Summary: Model Migration Checklist
A checklist for anyone doing the same thing.
- [ ] Double-check model-specific pricing pages: Thinking/non-thinking prices might differ (e.g., Gemini 2.5 Flash).
- [ ] Explicitly set `thinking_budget`: Don't rely on defaults. Set to `0` to disable, or specify the exact token count to enable.
- [ ] Regression test search/tool triggers: After changing models, re-verify that the same input yields the same behavior.
- [ ] Synchronize internal pricing tables: Both the
MODEL_PRICINGdictionary and credit deduction rates. - [ ] Policy for previous model cost data: Keep, delete, or separate into its own statistics.
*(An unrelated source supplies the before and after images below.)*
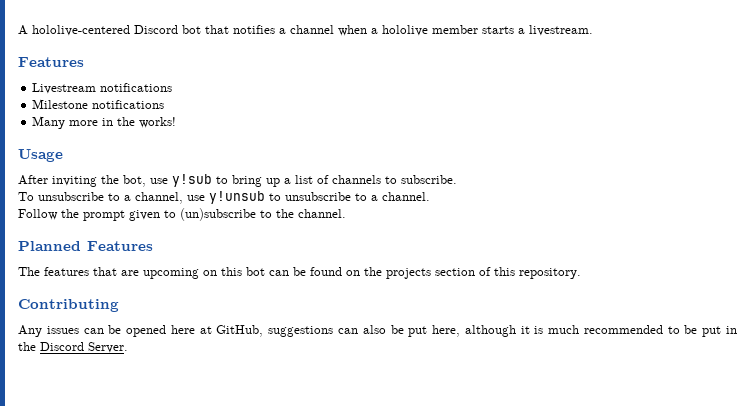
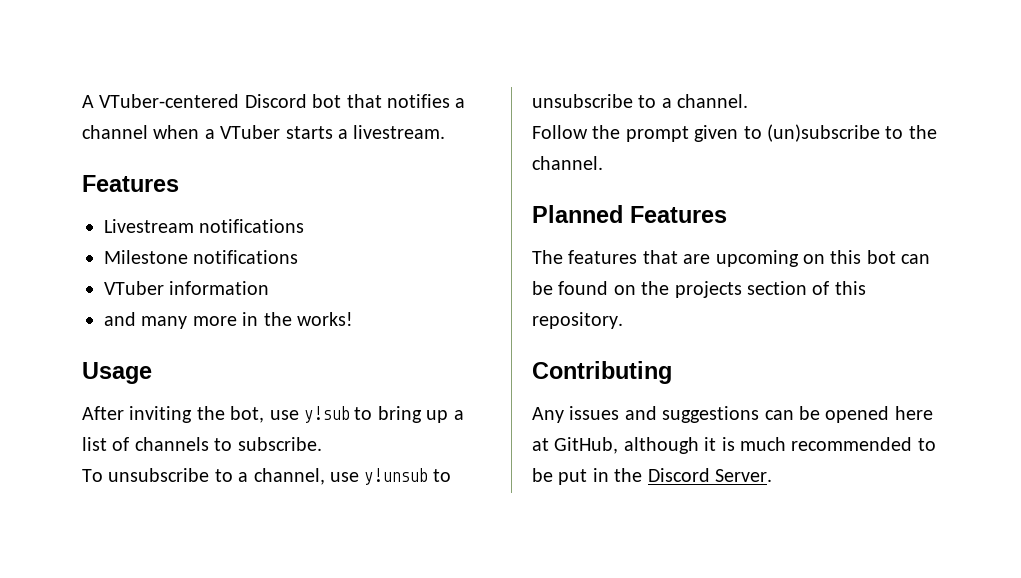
[32,25,130,36] hololive-centered -> [99,94,240,108] VTuber-centered
[382,25,478,36] hololive member -> [220,125,281,139] VTuber
[32,116,66,129] Many -> [104,281,270,295] [104,312,188,329] VTuber information // and many
(79, 330) none -> [624,406,760,423] and suggestions
[268,325,461,337] suggestions can also be put here, -> (619, 445) none

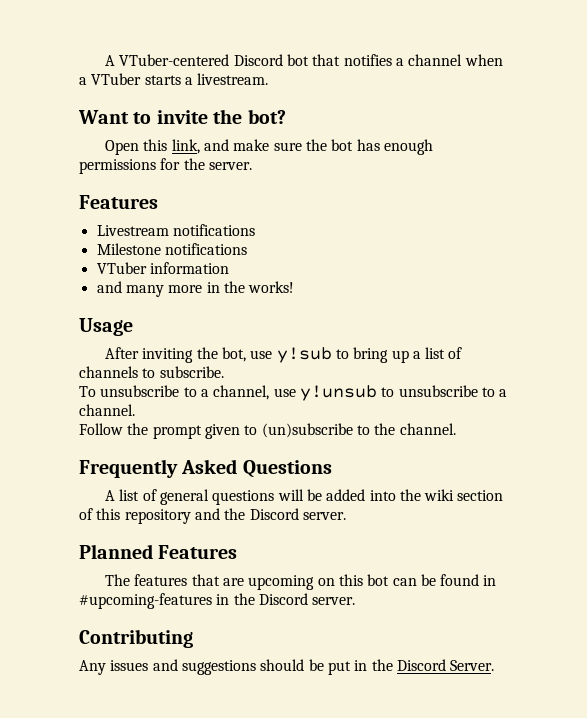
(446, 132) none -> [78,109,286,124] [104,139,433,155] [79,158,252,174] // Want to invite the bot? // Open this link, and make sure the bot has enough permissions for the server.
(603, 163) none -> [79,459,332,478] [104,489,504,505] [79,508,346,524] // Frequently Asked Questions // A list of general questions will be added into the wiki section of this repository and the Discord server.
[613,281,866,298] [532,312,623,329] on the projects section of this repository. -> [483,575,497,586] [79,593,356,609] in #upcoming-features in the Discord server.
[764,406,933,423] [532,437,936,454] can be opened here at GitHub, although it is much recommended to -> [260,659,305,671] should

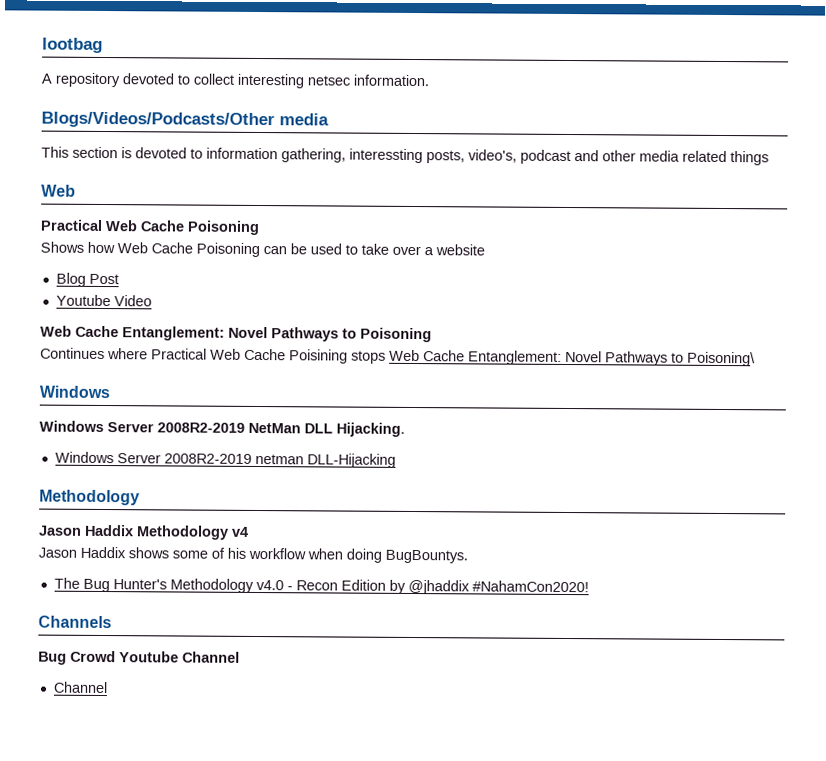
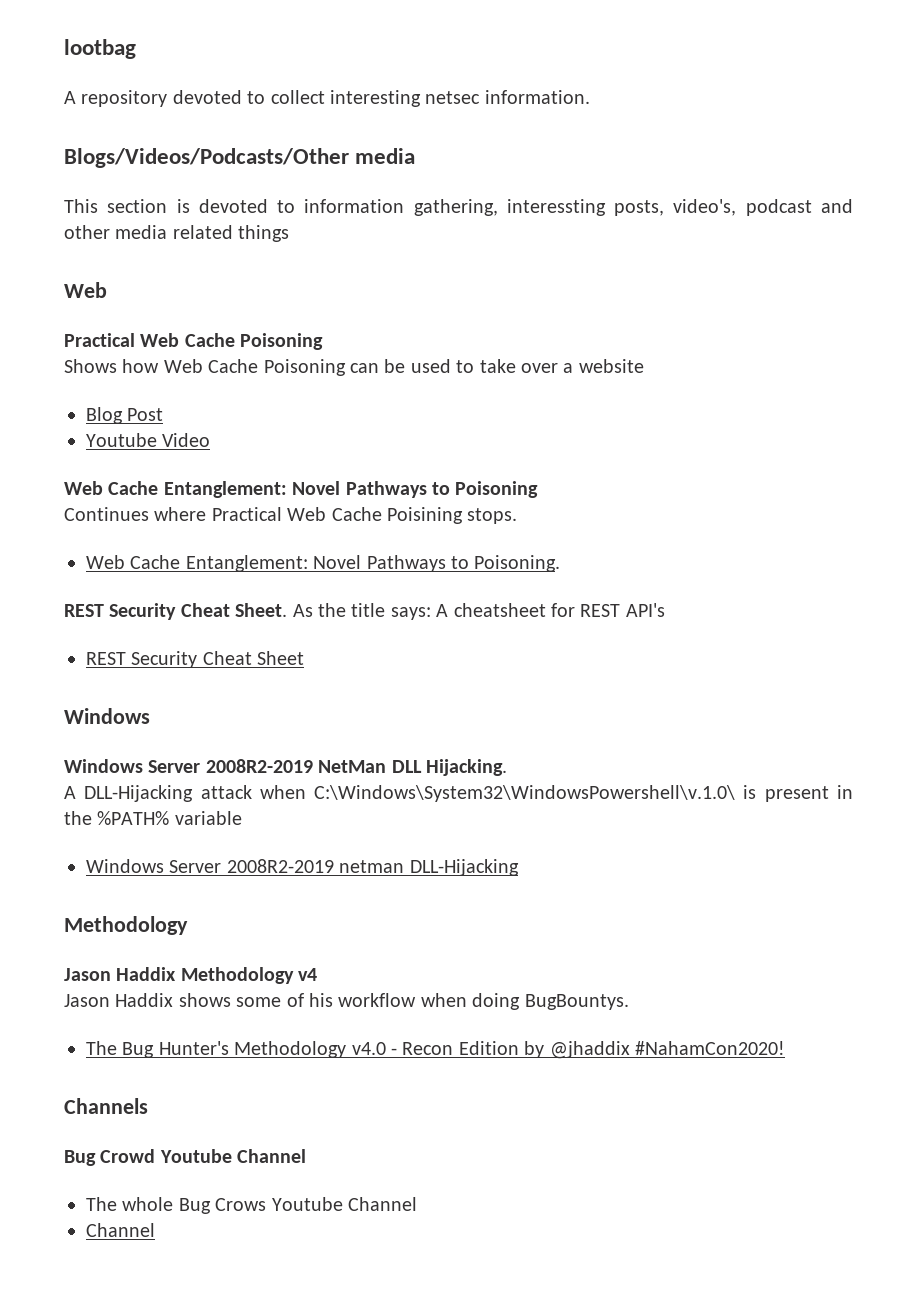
[351,349,756,367] stops Web Cache Entanglement: Novel Pathways to Poisoning\ -> [467,508,518,524] [86,555,561,572] [64,603,665,620] [86,651,305,668] stops. // Web Cache Entanglement: Novel Pathways to Poisoning. // REST Security Cheat Sheet. As the title says: A cheatsheet for REST API's // REST Security Cheat Sheet
(405, 429) none -> [64,785,854,802] [64,811,242,825] // A DLL-Hijacking attack when C:\Windows\System32\WindowsPowershell\v.1.0\ is present in the %PATH% variable
[52,681,108,694] Channel -> [86,1197,417,1214] [86,1223,155,1237] The whole Bug Crows Youtube Channel // Channel

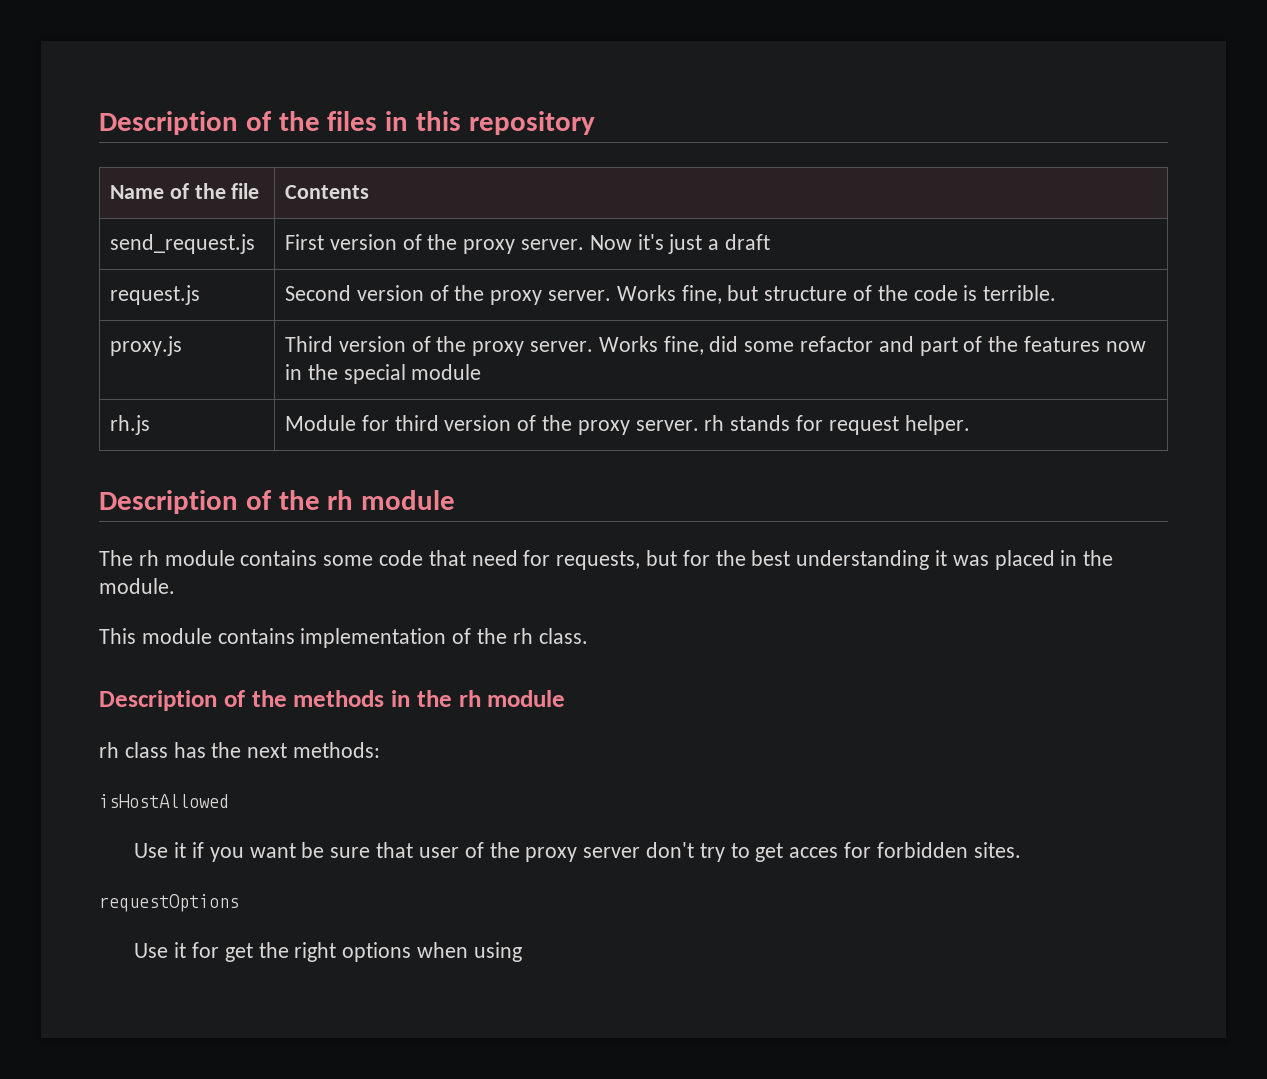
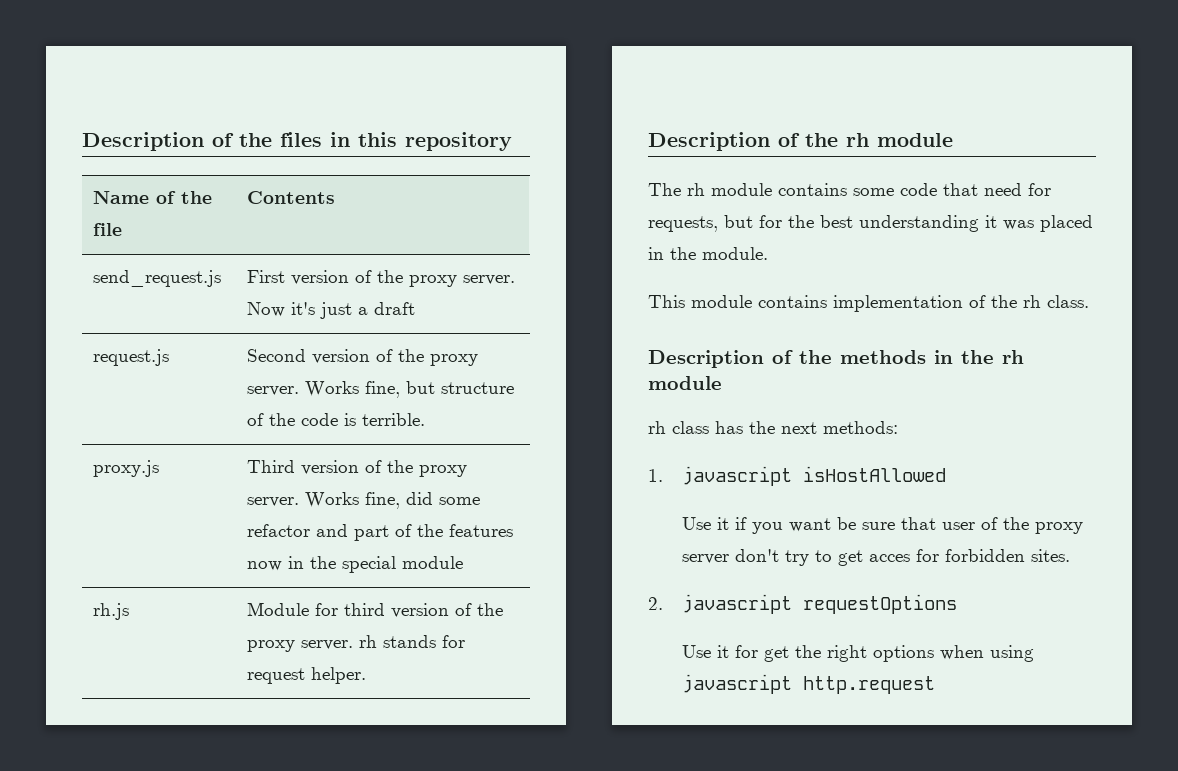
(381, 750) none -> [648,466,792,486] 1. javascript
(1021, 850) none -> [648,594,792,614] 2. javascript
(522, 952) none -> [681,674,935,694] javascript http.request

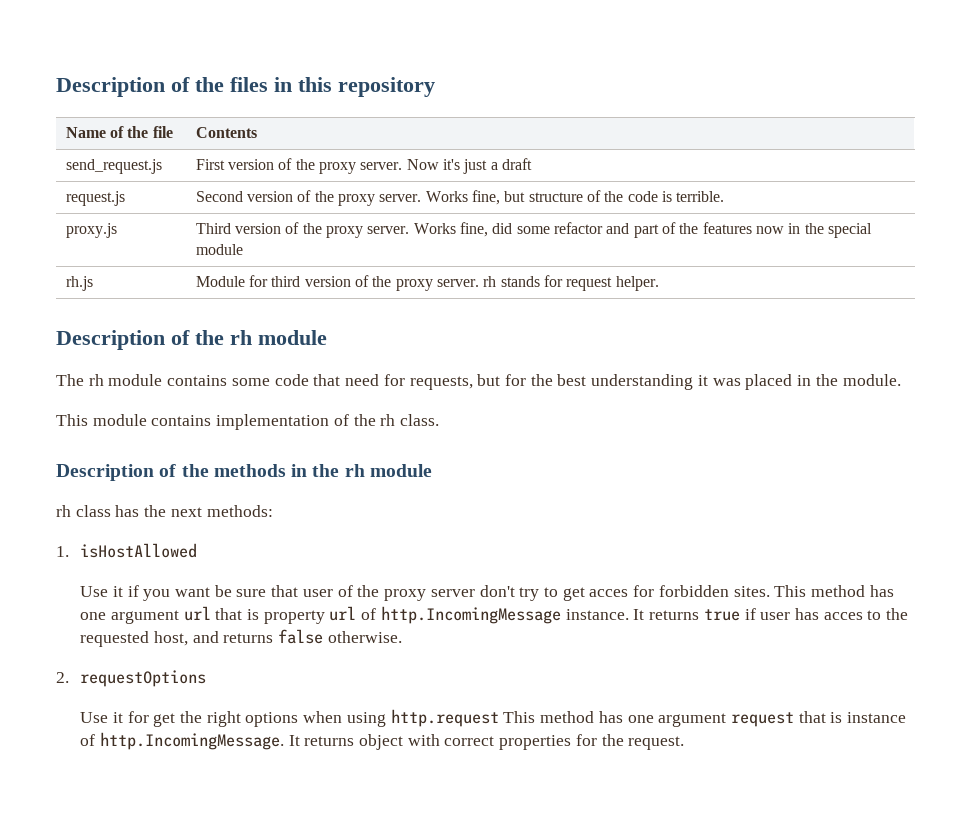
[681,466,792,486] javascript -> (69, 551) none
(1070, 555) none -> [774,585,894,597] [80,606,909,624] [80,629,402,647] This method has one argument url that is property url of http.IncomingMessage instance. It returns true if user has acces to the requested host, and returns false otherwise.
[681,594,792,614] javascript -> (69, 677) none
[681,674,935,694] javascript http.request -> [390,709,907,727] [80,732,685,750] http.request This method has one argument request that is instance of http.IncomingMessage. It returns object with correct properties for the request.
- [ ] Inspect new user code paths: Check for bugs where a `count == 0` condition might disable interval checks.
- [ ] Check for overlap between batch jobs and real-time triggers: Running the same task in two places doubles costs.
Results
After migration and fixing the four traps:
- Average response speed: 1.7x faster (compared to Sonnet)
- Operational costs: ~80% reduction
- Search trigger: Works normally
- Korean language quality: No discernible difference in my own tests (blind comparison)
Discovering thinking_budget=0 took the longest. I hope you don't fall into the same trap.
※ This system is actually applied to Riel Chatbot, and costs are monitored in real-time from the administrator dashboard.